The massive size of the WordPress plugins ecosystem is starting to show signs of rot, as yet another incident has been reported involving the sale of old abandoned plugins to new authors who immediately proceed to add a backdoor to the original code.
The WordPress security team has intervened and removed all plugins from the official WordPress Plugins Directory. WordPress security firm Wordfence discovered the three backdoors. Details about the three backdoored plugins are available below.
Plugin Name | Active Installs | Backdoor Added | Calls to | Removed by WP Team |
---|---|---|---|---|
Duplicate Page and Post | 50,000+ | v2.1.0 (August 2017) | cloud-wp.org | December 14, 2017 |
No Follow All External Links | 9,000+ | v2.1.0 (April 2017) | cloud.wpserve.org | December 19, 2017 |
WP No External Links | 30,000+ | v4.2.1 (July 2017) | w pconnect.org | December 22, 2017 |
Backdoor tied to the same threat actor
The backdoor code in all three plugins works in a very similar way by calling to a remote server and inserting content and links on the affected sites. Experts believe the backdoor code is used to inject hidden SEO spam (cloaked links) on affected sites that help improve the search engine ranking of other sites.
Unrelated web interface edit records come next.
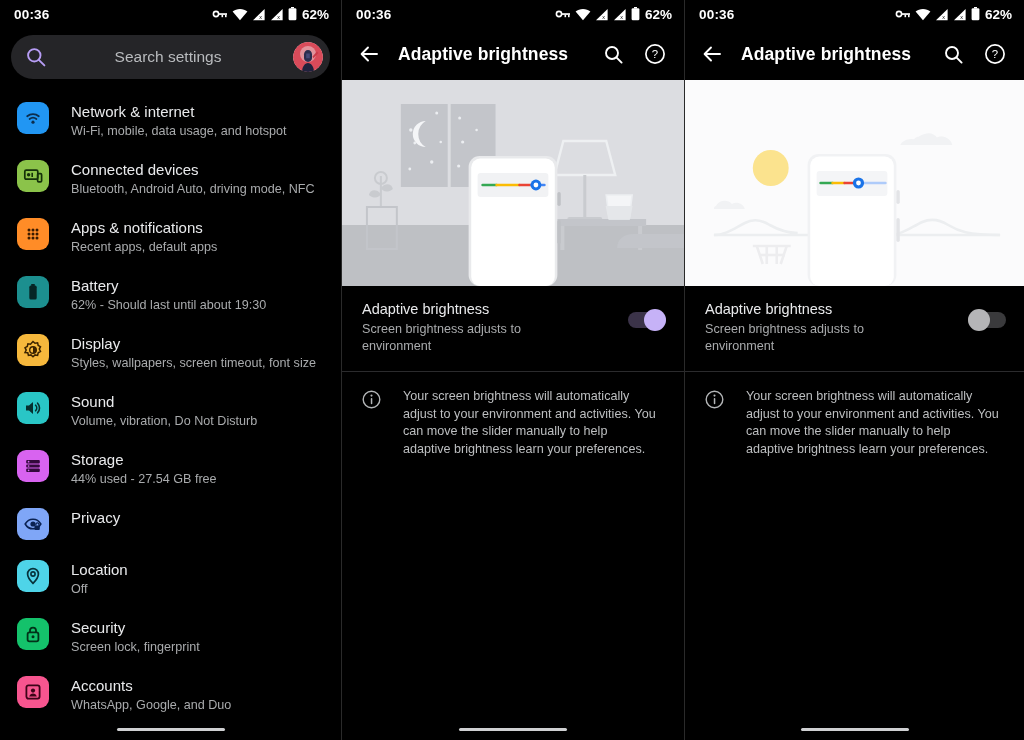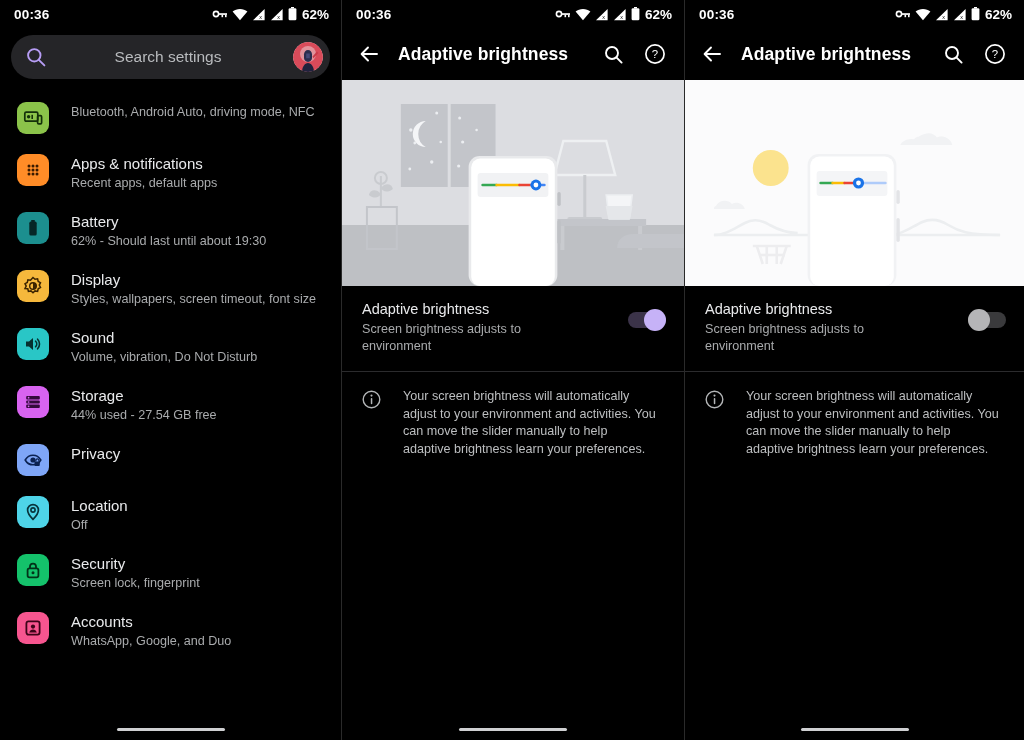--- a/index.html
+++ b/index.html
@@ -142,6 +142,22 @@
 
     <div class="settings-list">
 
+      <div class="srow">
+        <span class="sicon" style="background:#2196f3">
+          <svg width="20" height="20" viewBox="0 0 20 20">
+              <path d="M10 15.2 3.2 7.1C5 5.7 7.4 4.9 10 4.9s5 .8 6.8 2.2z" fill="#0a0a0a" opacity="0"></path>
+              <g fill="none" stroke="#0c2d4d" stroke-width="1.8" stroke-linecap="round">
+                <path d="M4.2 8.2a9 9 0 0 1 11.6 0"></path>
+                <path d="M6.6 11a5.6 5.6 0 0 1 6.8 0"></path>
+              </g>
+              <circle cx="10" cy="14.2" r="1.6" fill="#0c2d4d"></circle>
+            </svg>
+        </span>
+        <span class="stext">
+          <span class="stitle" style="display:block">Network &amp; internet</span>
+          <span class="ssub" style="display:block">Wi-Fi, mobile, data usage, and hotspot</span>
+        </span>
+      </div>
 
       <div class="srow">
         <span class="sicon" style="background:#8bc34a">

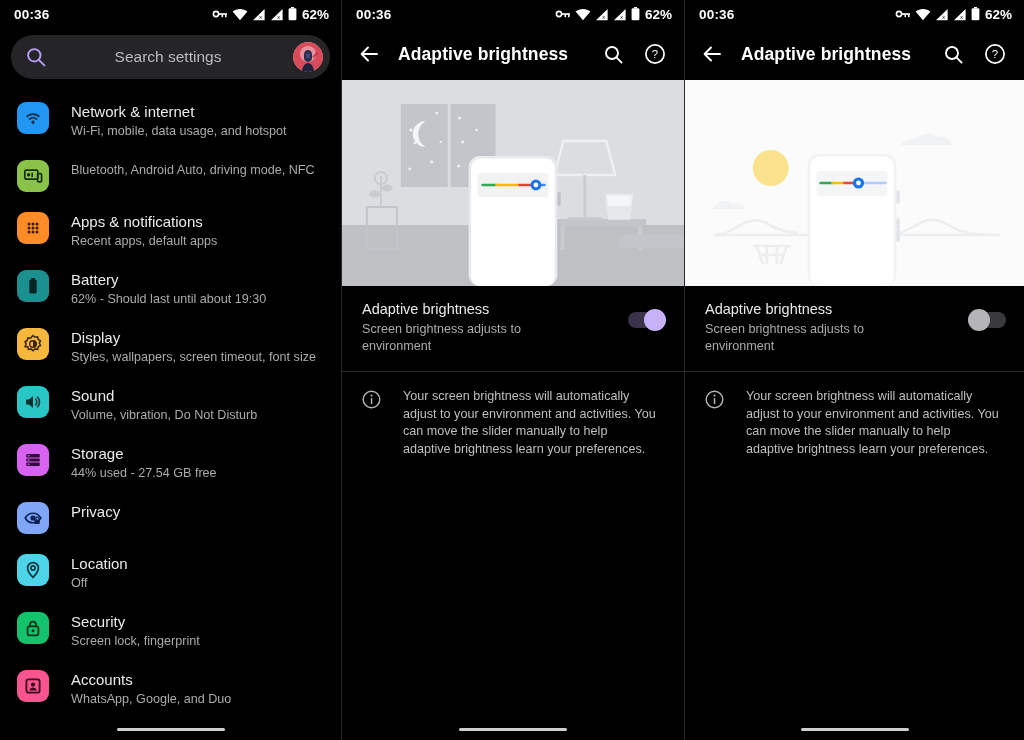--- a/index.html
+++ b/index.html
@@ -169,6 +169,7 @@
             </svg>
         </span>
         <span class="stext">
+          <span class="stitle" style="display:block">Connected devices</span>
           <span class="ssub" style="display:block">Bluetooth, Android Auto, driving mode, NFC</span>
         </span>
       </div>

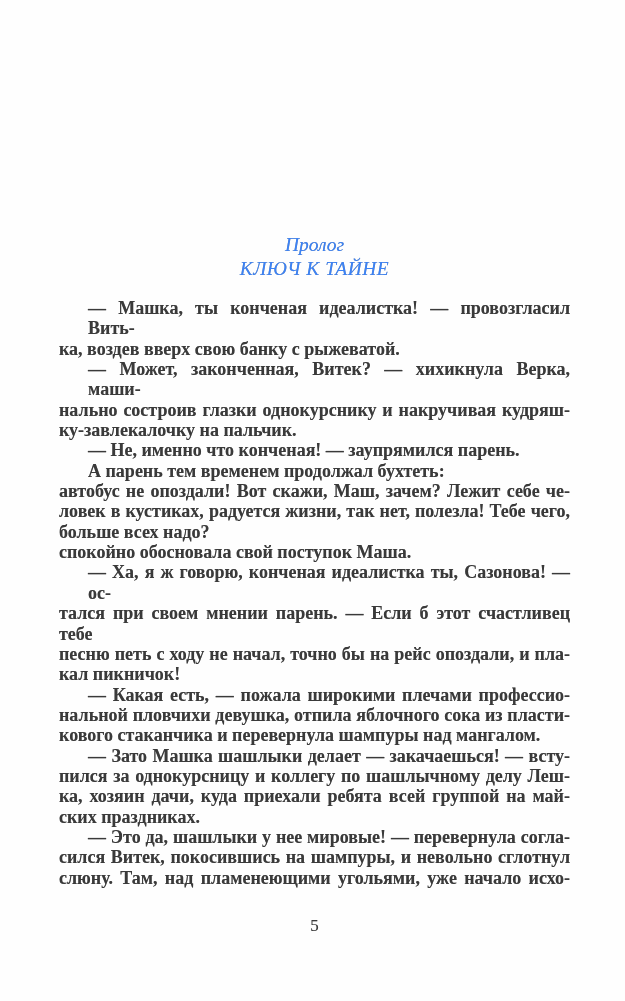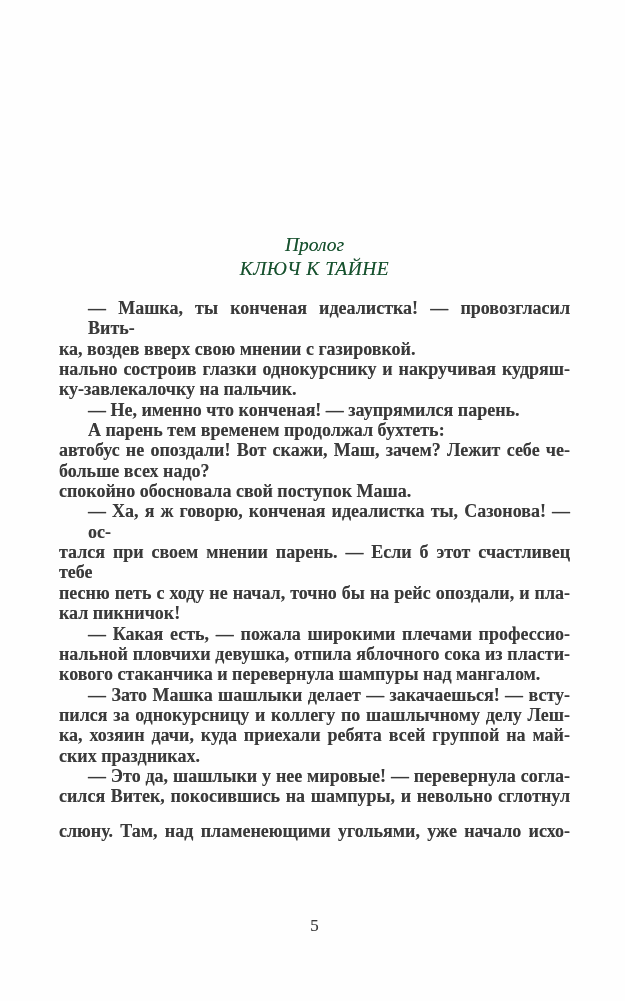--- a/index.html
+++ b/index.html
@@ -28,7 +28,7 @@
     font-style: italic;
     font-size: 19.5px;
     line-height: 24px;
-    color: #14532d;
+    color: #3b82f6;
     text-shadow: 0 0 0.6px rgba(70,70,70,0.55);
   }
   .chapter-heading .subtitle {

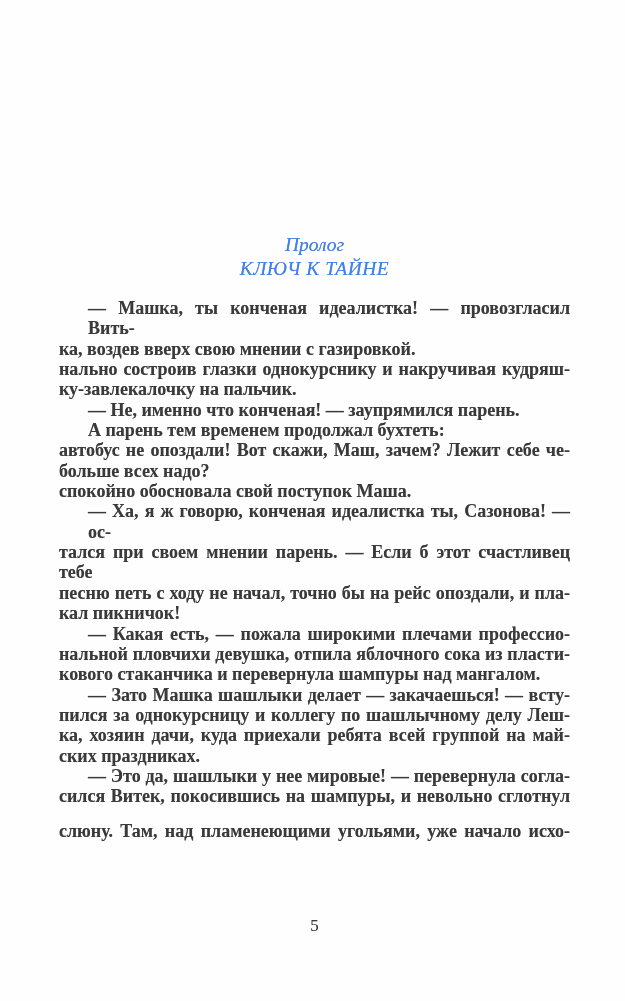--- a/index.html
+++ b/index.html
@@ -84,7 +84,7 @@
   <div class="body-text">
       <div class="paragraph">
         <div class="text-line para-first">— Машка, ты конченая идеалистка! — провозгласил Вить-</div>
-        <div class="text-line para-last">ка, воздев вверх свою мнении с газировкой.</div>
+        <div class="text-line para-last">ка, воздев вверх свою банку с рыжеватой.</div>
       </div>
       <div class="paragraph">
         <div class="text-line">нально состроив глазки однокурснику и накручивая кудряш-</div>

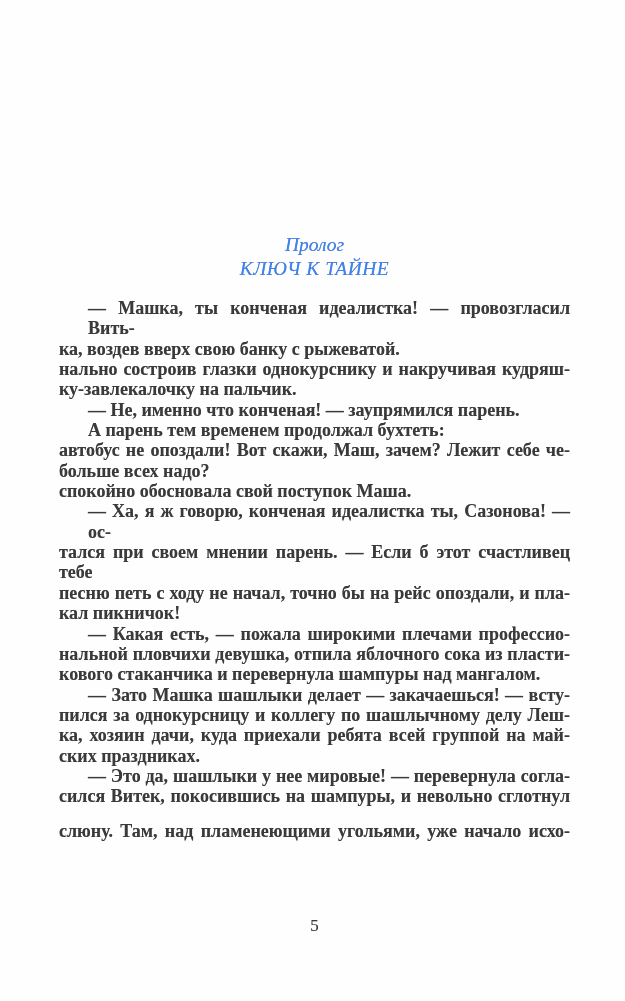--- a/index.html
+++ b/index.html
@@ -87,6 +87,7 @@
         <div class="text-line para-last">ка, воздев вверх свою банку с рыжеватой.</div>
       </div>
       <div class="paragraph">
+        <div class="text-line para-first">— Может, законченная, Витек? — хихикнула Верка, маши-</div>
         <div class="text-line">нально состроив глазки однокурснику и накручивая кудряш-</div>
         <div class="text-line para-last">ку-завлекалочку на пальчик.</div>
       </div>

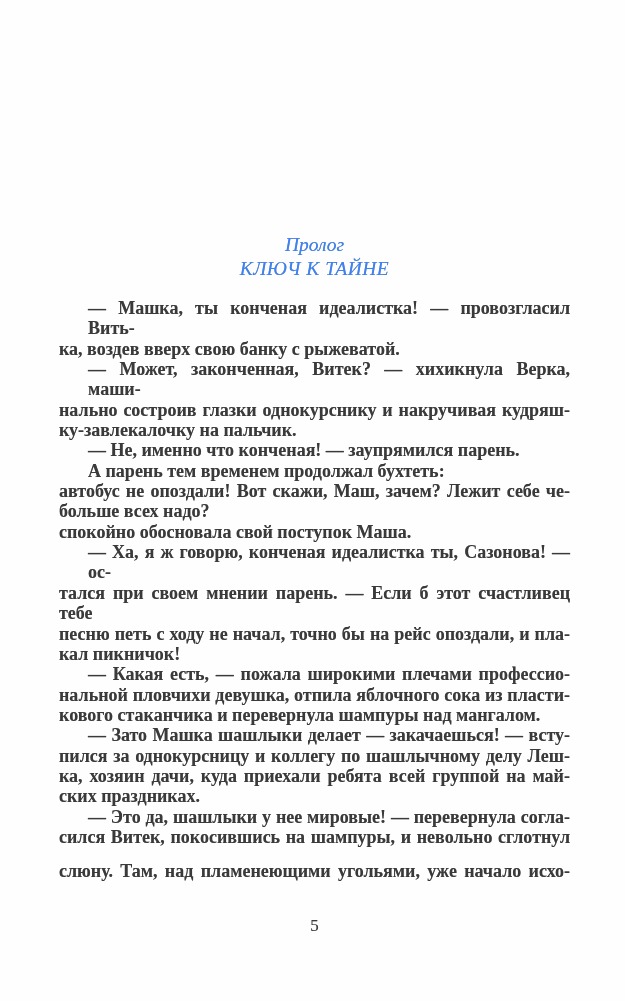--- a/index.html
+++ b/index.html
@@ -99,6 +99,7 @@
       </div>
       <div class="paragraph">
         <div class="text-line">автобус не опоздали! Вот скажи, Маш, зачем? Лежит себе че-</div>
+        <div class="text-line">ловек в кустиках, радуется жизни, так нет, полезла! Тебе чего,</div>
         <div class="text-line para-last">больше всех надо?</div>
       </div>
       <div class="paragraph">

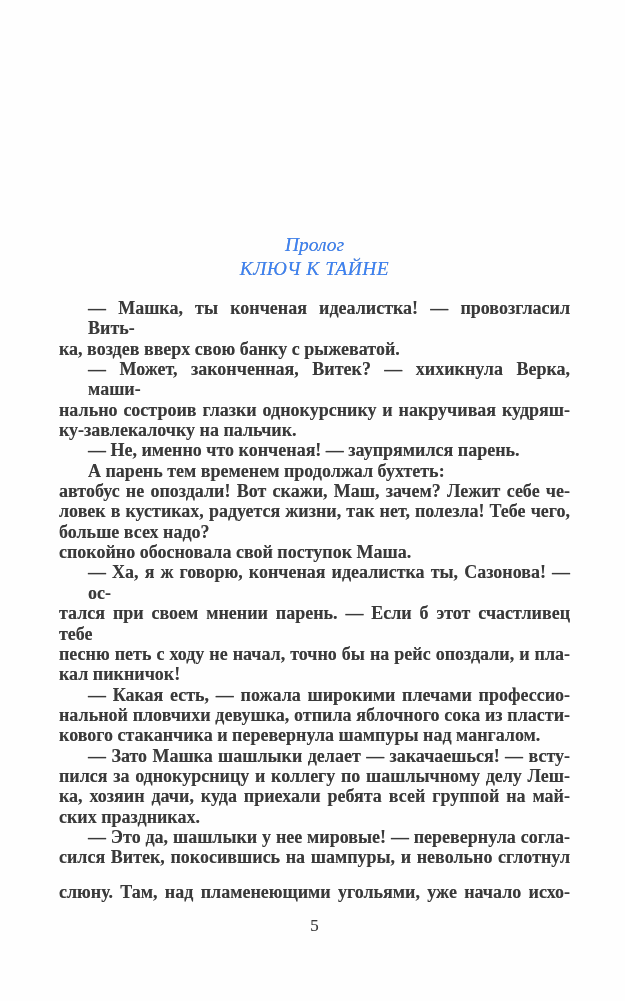--- a/index.html
+++ b/index.html
@@ -58,7 +58,6 @@
   }
   .text-line.para-last.still-justified {
     text-align-last: justify;
-    margin-top: 14px;
   }
   .page-number {
     position: absolute;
Wordfence experts believe the same actor is behind all three plugins. They based their conclusion on a series of discoveries they made while analyzing the malicious plugins and how they operated:
ⴲ The same company (Orb Online) paid for the acquisition of the first and second plugins.
ⴲ The purchase solicitation sent via email to the owners of the second and third plugins used a similar template.
ⴲ All plugins were purchased by newly created WordPress.org users.
ⴲ The backdoor code was similar in all three plugins.
This type of incident is becoming common
This is not the first time Wordfence has uncovered a massive operation to buy old WordPress plugins and add a backdoor for injecting SEO spam on websites that were using the affected plugins.
Previously, Wordfence tied the purchase and backdoor code of several plugins to a UK man named Mason Soiza, who Wordfence linked to backdoors in plugins such as Captcha (+300,000 installs), Display Widgets (+200,000 installs), and 404 to 301 (70,000 installs).
Fellow WordPress security firm White Fir Design recently pointed out that these plugins often linger on infected sites for years. For example, three years later, there are still hundreds of (most likely abandoned) WordPress sites running one of 14 plugins that also featured a similar SEO spam-injecting backdoor.